_WHAT YOU ARE ASKED TO DO:_ Entries follow. Give back exactly the lines starting at the one containing "[335,264,458,280] UI and" and ending at the one containing "(1037, 325) none", and no other lines.

_PROVIDED DATA:_
◆ ◆ ◆ ◆ ◆ ◆ ◆

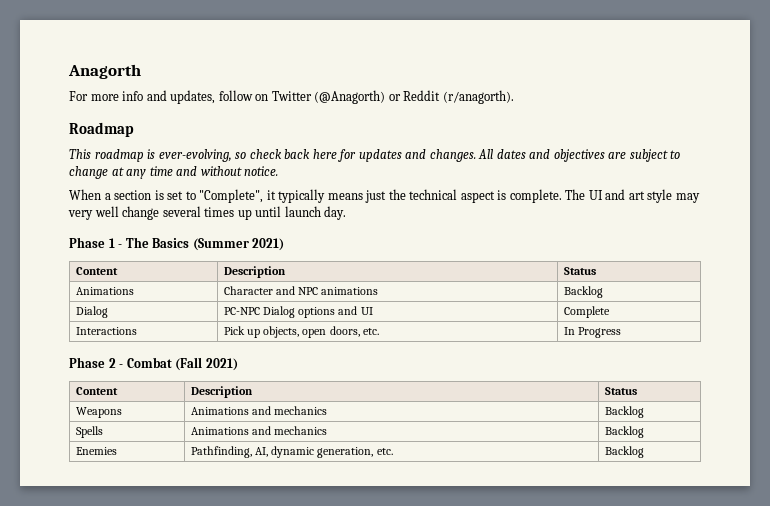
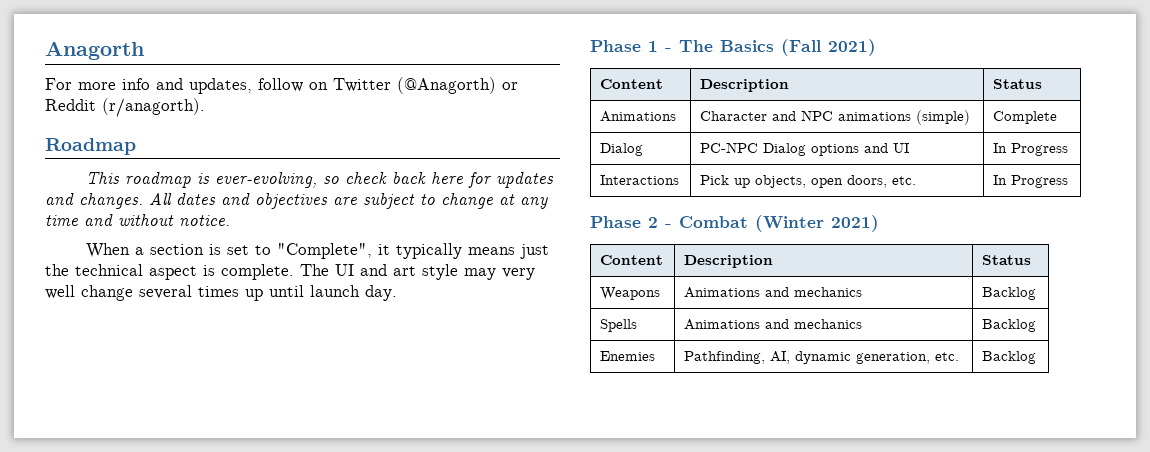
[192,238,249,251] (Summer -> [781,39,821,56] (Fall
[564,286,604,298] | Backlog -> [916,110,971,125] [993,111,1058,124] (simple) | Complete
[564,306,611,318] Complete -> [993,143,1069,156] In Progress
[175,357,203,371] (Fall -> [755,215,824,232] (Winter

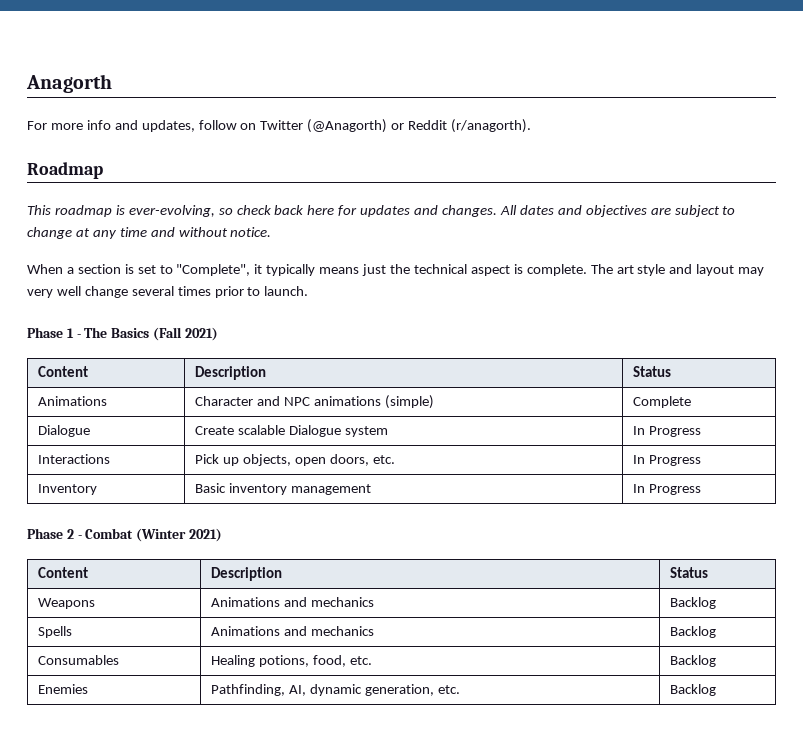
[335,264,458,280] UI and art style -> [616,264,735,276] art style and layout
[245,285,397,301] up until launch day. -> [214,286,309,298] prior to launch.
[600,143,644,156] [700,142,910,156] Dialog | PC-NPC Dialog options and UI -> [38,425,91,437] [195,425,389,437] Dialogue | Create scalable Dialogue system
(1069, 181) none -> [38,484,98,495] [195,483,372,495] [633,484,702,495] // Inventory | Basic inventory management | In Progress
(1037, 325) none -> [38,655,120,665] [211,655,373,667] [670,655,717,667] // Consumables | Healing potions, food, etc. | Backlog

◆ ◆ ◆ ◆ ◆ ◆ ◆

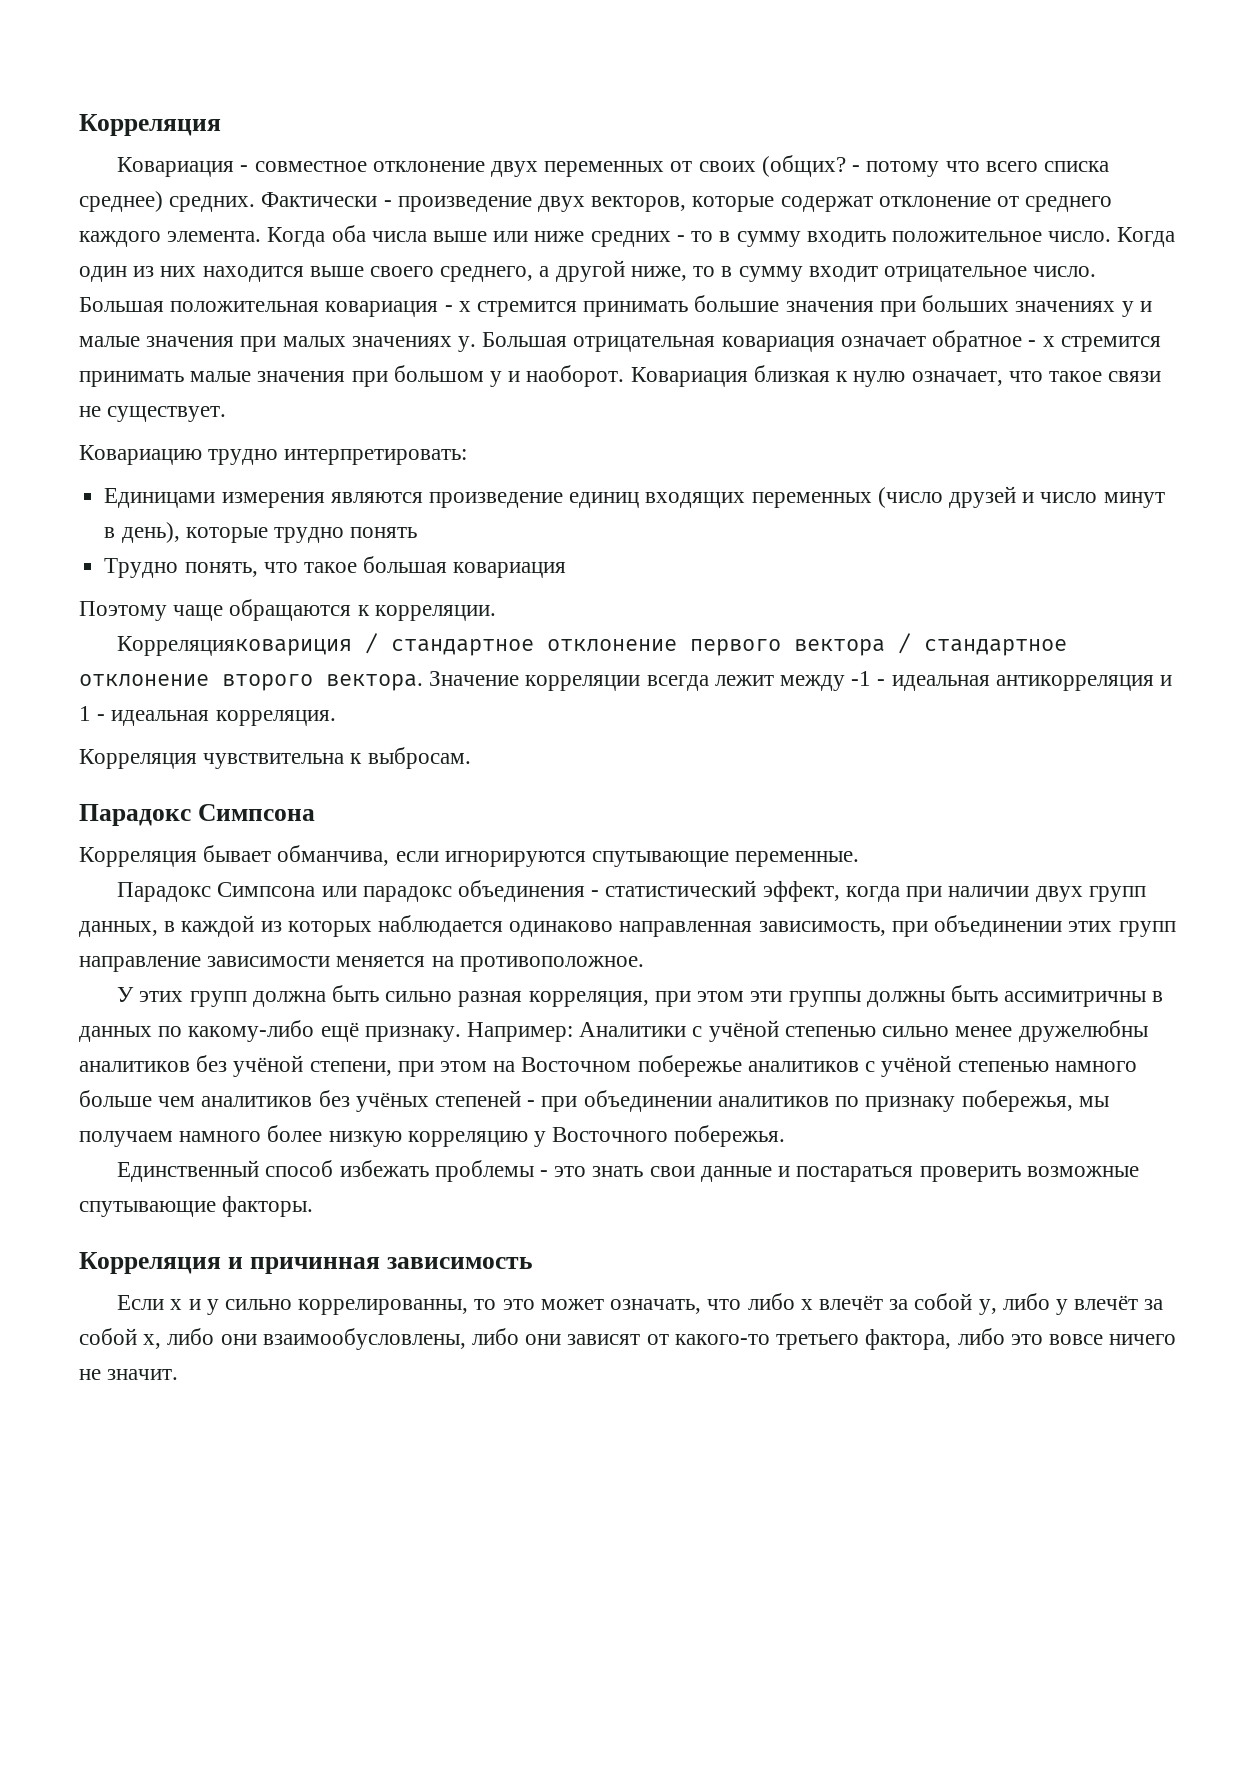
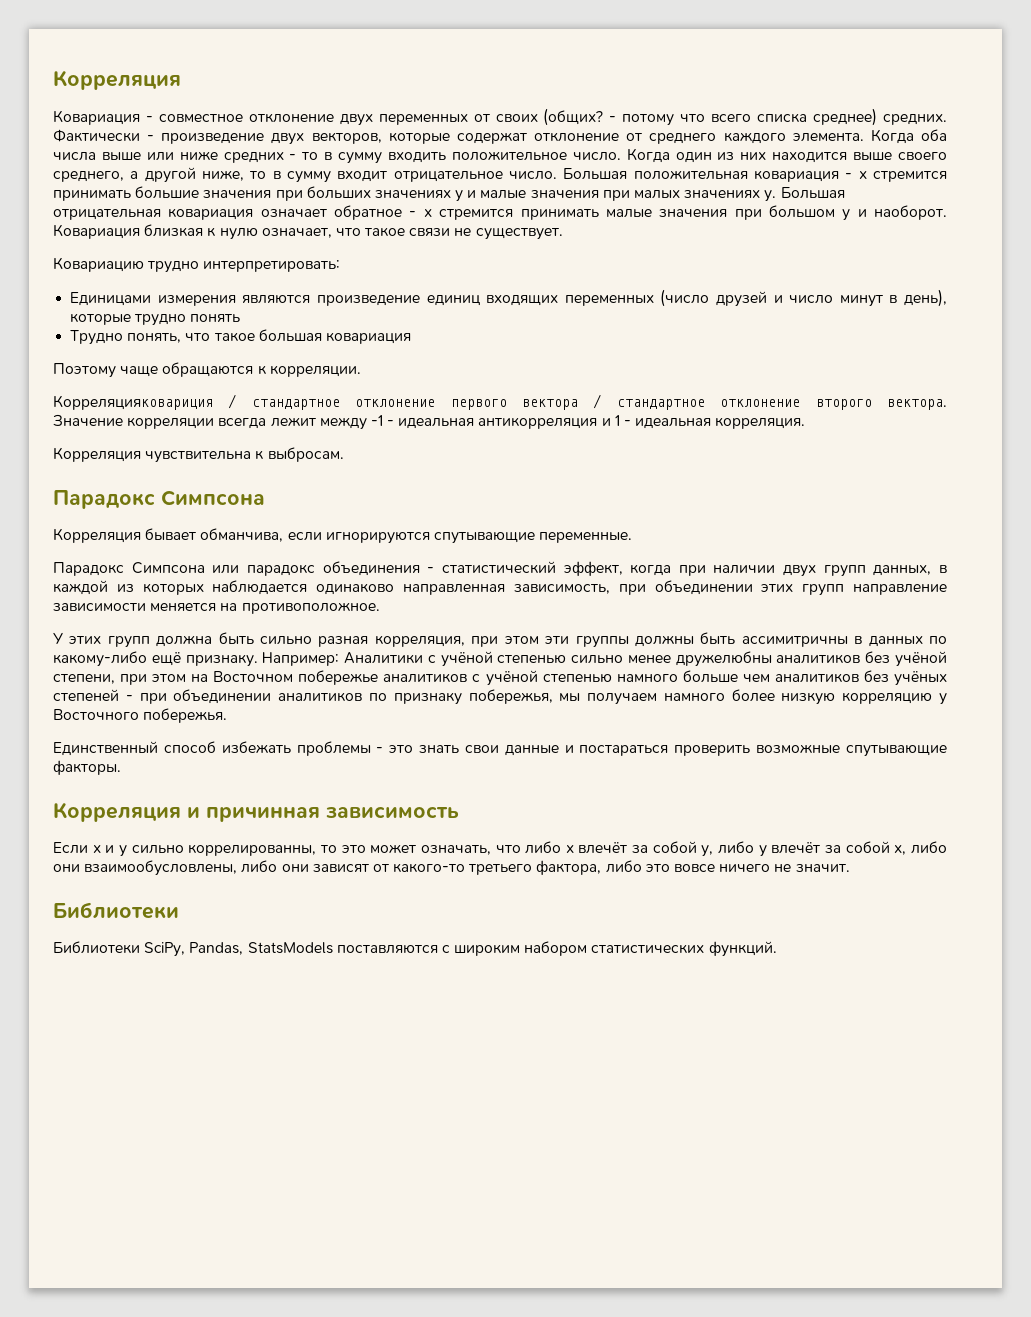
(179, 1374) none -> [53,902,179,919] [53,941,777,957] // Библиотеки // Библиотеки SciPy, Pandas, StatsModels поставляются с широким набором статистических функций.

◆ ◆ ◆ ◆ ◆ ◆ ◆

_ANSWER FOR THIS EXERCISE:_
[335,264,458,280] UI and art style -> [616,264,735,276] art style and layout
[245,285,397,301] up until launch day. -> [214,286,309,298] prior to launch.
[600,143,644,156] [700,142,910,156] Dialog | PC-NPC Dialog options and UI -> [38,425,91,437] [195,425,389,437] Dialogue | Create scalable Dialogue system
(1069, 181) none -> [38,484,98,495] [195,483,372,495] [633,484,702,495] // Inventory | Basic inventory management | In Progress
(1037, 325) none -> [38,655,120,665] [211,655,373,667] [670,655,717,667] // Consumables | Healing potions, food, etc. | Backlog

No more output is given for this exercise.